After being found guilty of espionage they were all brutally beaten resulting in them receiving fractured skulls. Don, Bill and Jack were all blindfolded and with their hands tied behind their backs they were led to the gallows. They were executed at Jesselton by hanging on the 30 th December, 1944.

With kind permission from Don Wall, the following paragraph is quoted verbatim from his book ‘Abandoned?’

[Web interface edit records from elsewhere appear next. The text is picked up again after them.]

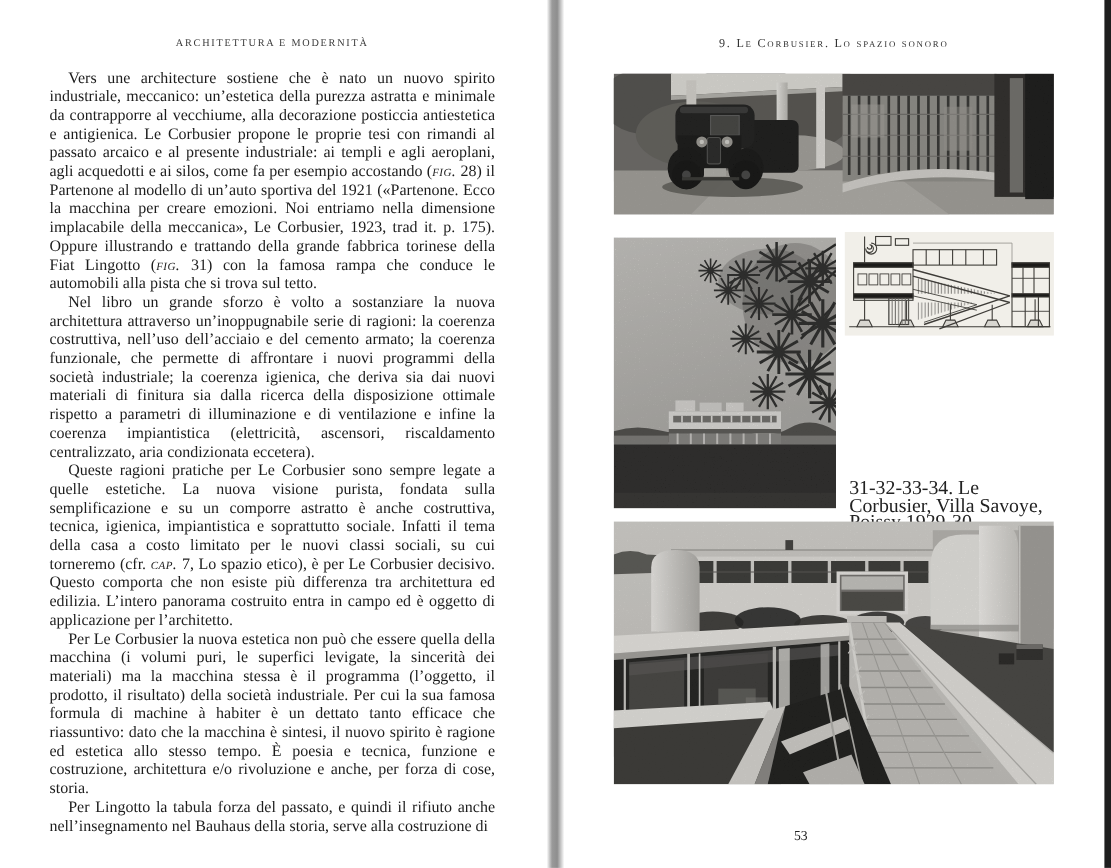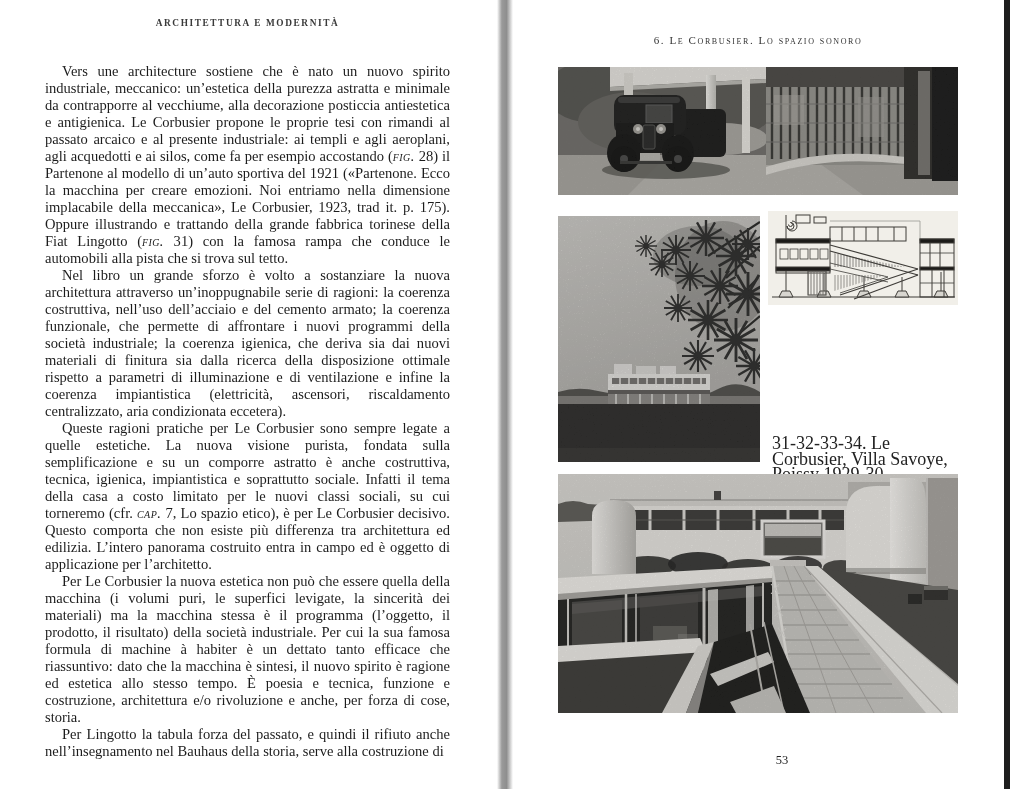--- a/index.html
+++ b/index.html
@@ -7,8 +7,8 @@
          font-family:"Liberation Serif","DejaVu Serif",serif;color:#1f1f1f;}
   .abs{position:absolute;}
   
-  .lp-header{left:45px;top:18px;width:405px;text-align:center;font-size:9.3px;
-             letter-spacing:1.6px;color:#3a3a3a;font-weight:bold;}
+  .lp-header{left:45px;top:35px;width:405px;text-align:center;font-size:9.3px;
+             letter-spacing:1.6px;color:#3a3a3a;}
   .textcol{left:45px;top:63px;width:405px;font-size:14.55px;line-height:17px;
            text-align:justify;color:#1c1c1c;}
   .para{margin:0;text-indent:17px;}

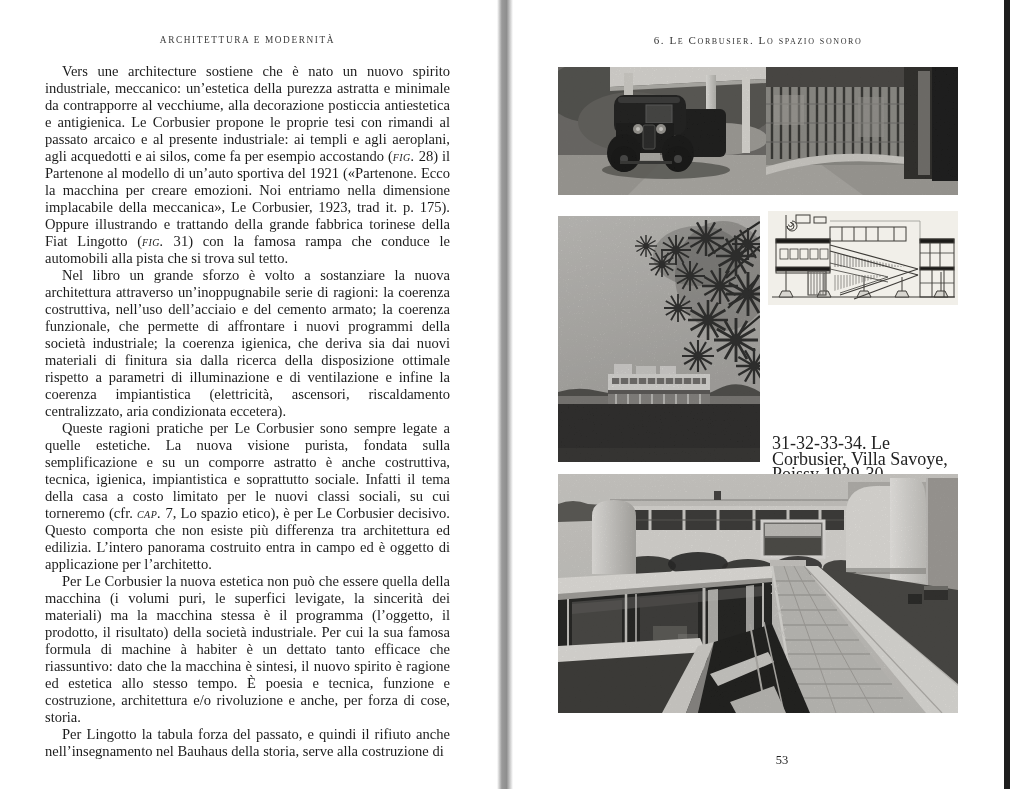--- a/index.html
+++ b/index.html
@@ -51,7 +51,7 @@
 
   <div class="abs gutter"></div>
 
-  <div class="abs rp-header">6. Le Corbusier. Lo spazio sonoro</div>
+  <div class="abs rp-header">9. Le Corbusier. Lo spazio sonoro</div>
 
   <svg class="abs fig fig-top" width="400" height="128" viewBox="0 0 400 128">
     <defs>

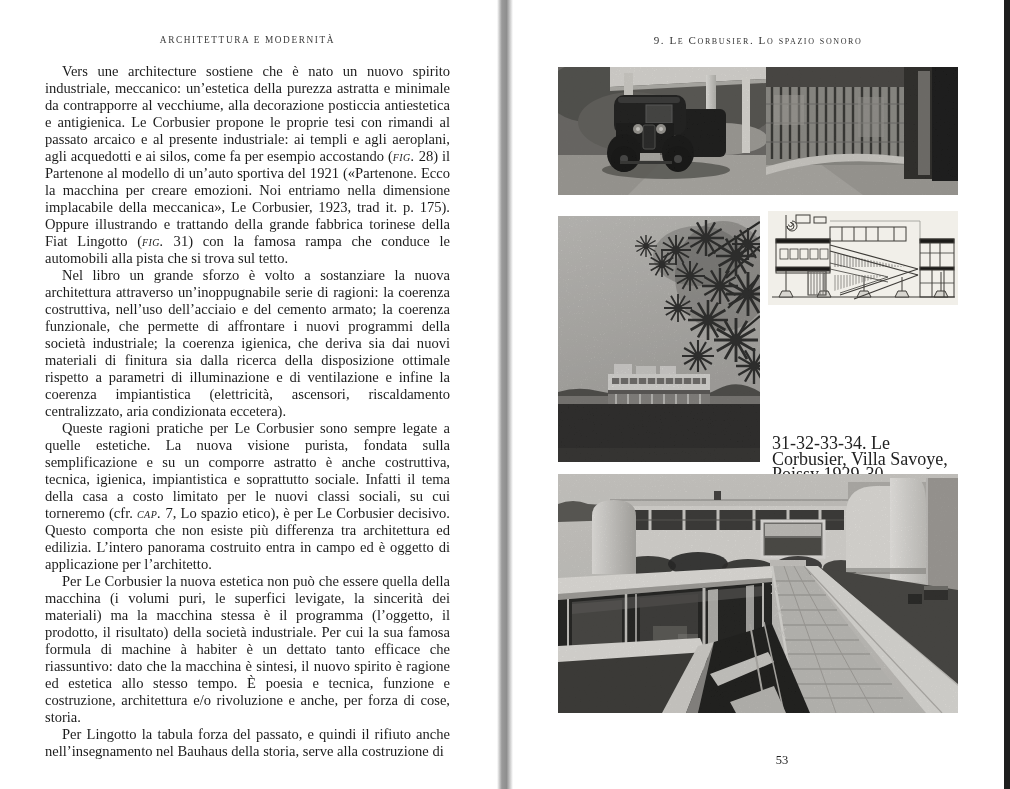--- a/index.html
+++ b/index.html
@@ -17,7 +17,7 @@
   .seg-smallcaps{font-variant:small-caps;letter-spacing:.4px;font-style:italic;}
   .pagenum{width:400px;text-align:center;font-size:12.5px;color:#222;}
   .pagenum.left{left:47px;top:753px;}
-  .pagenum.right{left:582px;top:753px;text-align:center;}
+  .pagenum.right{left:528px;top:753px;text-align:center;}
   
   .rp-header{left:558px;top:34px;width:400px;text-align:center;font-size:11px;
              font-variant:small-caps;letter-spacing:1.6px;color:#333;}

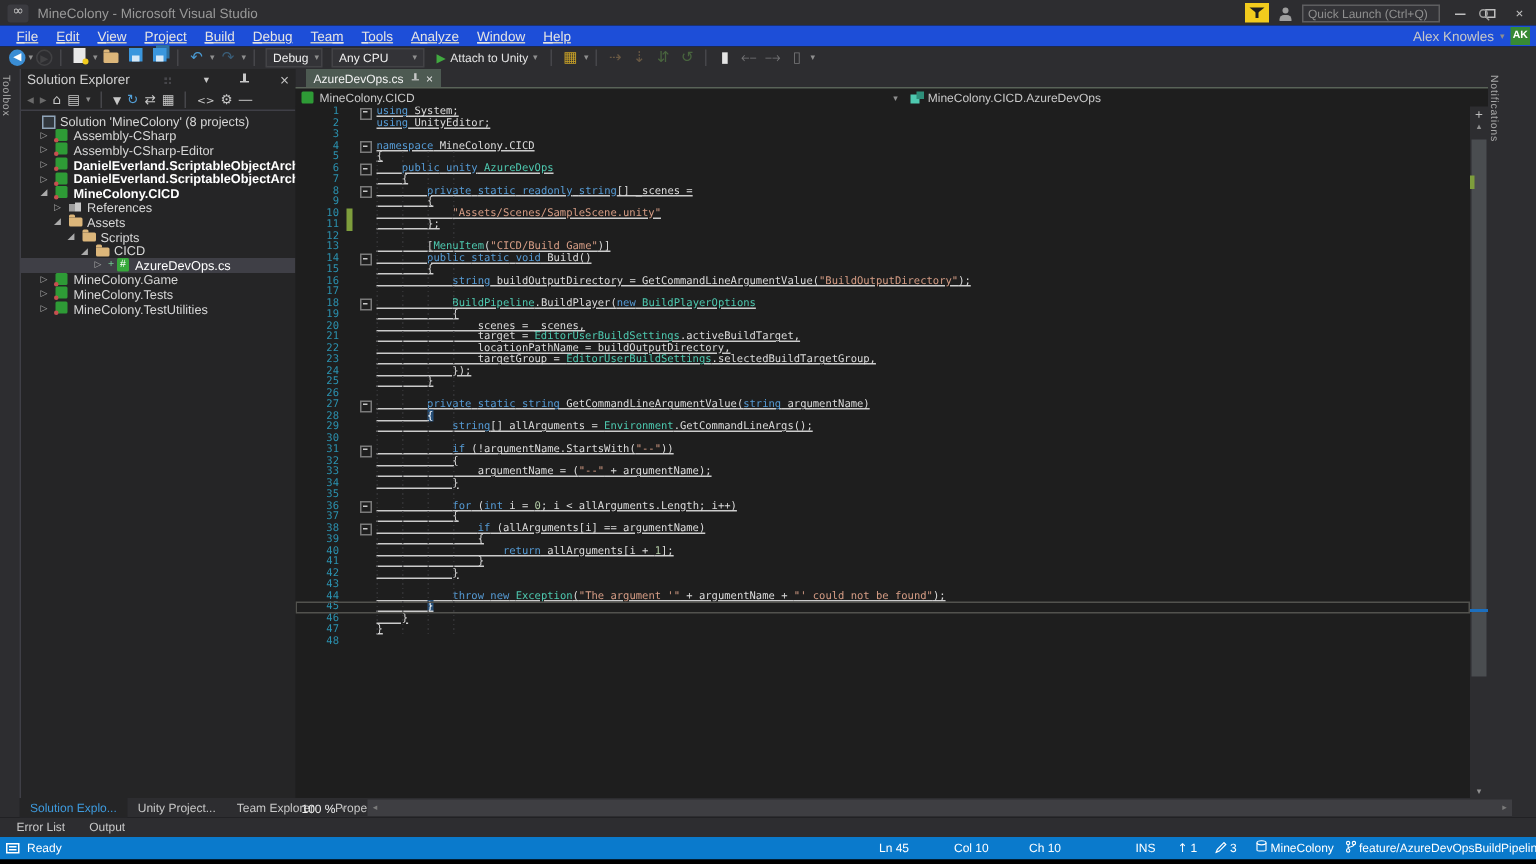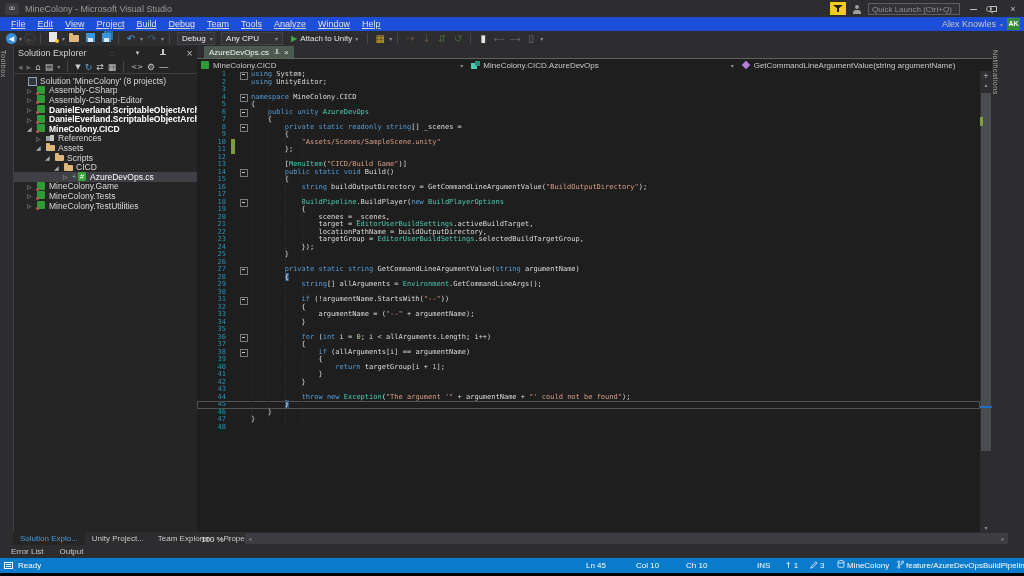--- a/index.html
+++ b/index.html
@@ -360,11 +360,6 @@
       <span class="bc-seg">
         <span class="bcico bcico-class"></span>
         <span>MineColony.CICD.AzureDevOps</span>
-        <span class="bc-caret">▾</span>
-      </span>
-      <span class="bc-seg">
-        <span class="bcico bcico-method"></span>
-        <span>GetCommandLineArgumentValue(string argumentName)</span>
         <span class="bc-caret">▾</span>
       </span>
     </div>

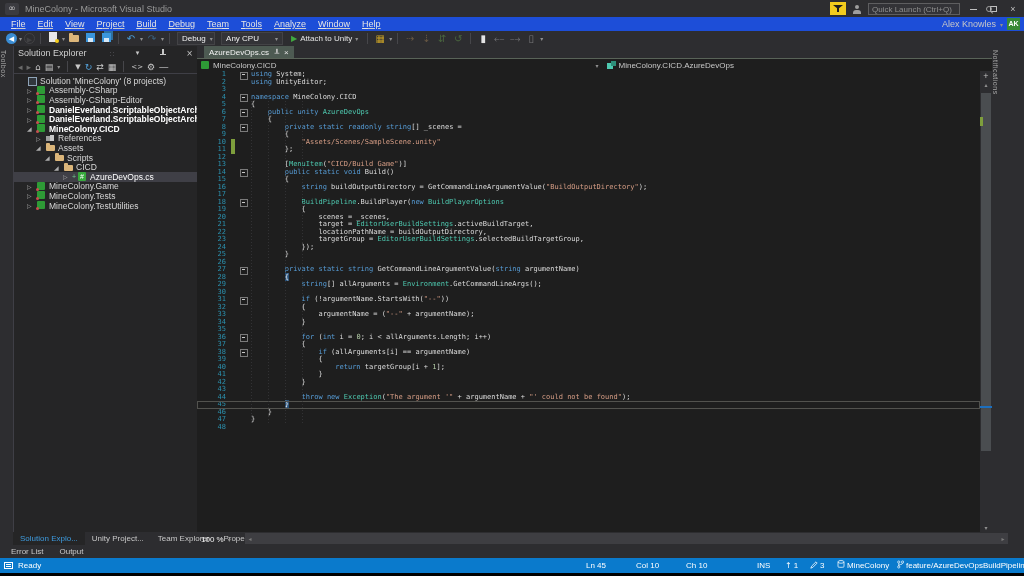--- a/index.html
+++ b/index.html
@@ -119,7 +119,7 @@
   .cl .fold { width:14px; flex:none; position:relative; }
   .cl .fold.on::before { content:""; position:absolute; left:3px; top:0.5px; width:6px; height:6px; border:1px solid #7A7A7A; background:#1E1E1E; }
   .cl .fold.on::after { content:""; position:absolute; left:5px; top:3px; width:3px; height:1px; background:#C8C8C8; }
-  .ctext { flex:1; }
+  .ctext { flex:1;text-decoration:underline; }
   .tk-k { color:#569CD6; } .tk-t { color:#4EC9B0; } .tk-s { color:#D69D85; }
   .tk-n { color:#B5CEA8; } .tk-p { color:#DCDCDC; }
   .tk-b { color:#FFF; background:#264F78; }

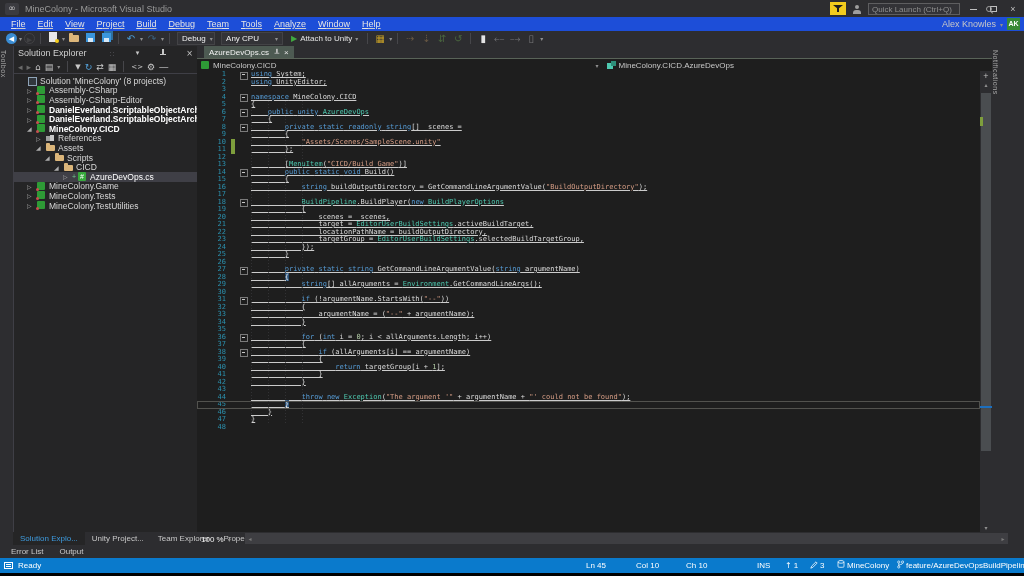--- a/index.html
+++ b/index.html
@@ -411,7 +411,7 @@
           <div class="cl"><span class="num">37</span><span class="chg"></span><span class="fold"></span><span class="ctext"><span class="tk-p">            {</span></span></div>
           <div class="cl"><span class="num">38</span><span class="chg"></span><span class="fold on"></span><span class="ctext"><span class="tk-p">                </span><span class="tk-k">if</span><span class="tk-p"> (allArguments[i] == argumentName)</span></span></div>
           <div class="cl"><span class="num">39</span><span class="chg"></span><span class="fold"></span><span class="ctext"><span class="tk-p">                {</span></span></div>
-          <div class="cl"><span class="num">40</span><span class="chg"></span><span class="fold"></span><span class="ctext"><span class="tk-p">                    </span><span class="tk-k">return</span><span class="tk-p"> targetGroup[i + </span><span class="tk-n">1</span><span class="tk-p">];</span></span></div>
+          <div class="cl"><span class="num">40</span><span class="chg"></span><span class="fold"></span><span class="ctext"><span class="tk-p">                    </span><span class="tk-k">return</span><span class="tk-p"> allArguments[i + </span><span class="tk-n">1</span><span class="tk-p">];</span></span></div>
           <div class="cl"><span class="num">41</span><span class="chg"></span><span class="fold"></span><span class="ctext"><span class="tk-p">                }</span></span></div>
           <div class="cl"><span class="num">42</span><span class="chg"></span><span class="fold"></span><span class="ctext"><span class="tk-p">            }</span></span></div>
           <div class="cl"><span class="num">43</span><span class="chg"></span><span class="fold"></span><span class="ctext"></span></div>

“The fate of Rudwick, McKenzie and Brandis, was not disclosed to their respective families until the author informed them in 1990. Previously, they had been advised by the Commanding Officer of Z Special Unit in December 1945 that they were lost at sea after leaving Sandakan. This information was first collected by Sgt. W.A.C. Russell of S.R.D. in Oct/Nov 1945. Relatives were misinformed by a former “Z” Special operative who had served in Borneo that they were executed by the sword. The Army could have informed the relatives in 1946 when their bodies were recovered and identified.”

Sgt. Donald George McKenzie WX40238 was reburied in the war cemetery on the island of Labuan, as were his two companions, Lt. Jack Rudwick and Sgt. Bill Brandis. Don is buried at Grave 19.A.5. The epitaph on his grave reads as follows: “Man’s dearest possession is life. He gave his for humanity.” Don was just 22 years old when he was executed at Jesselton.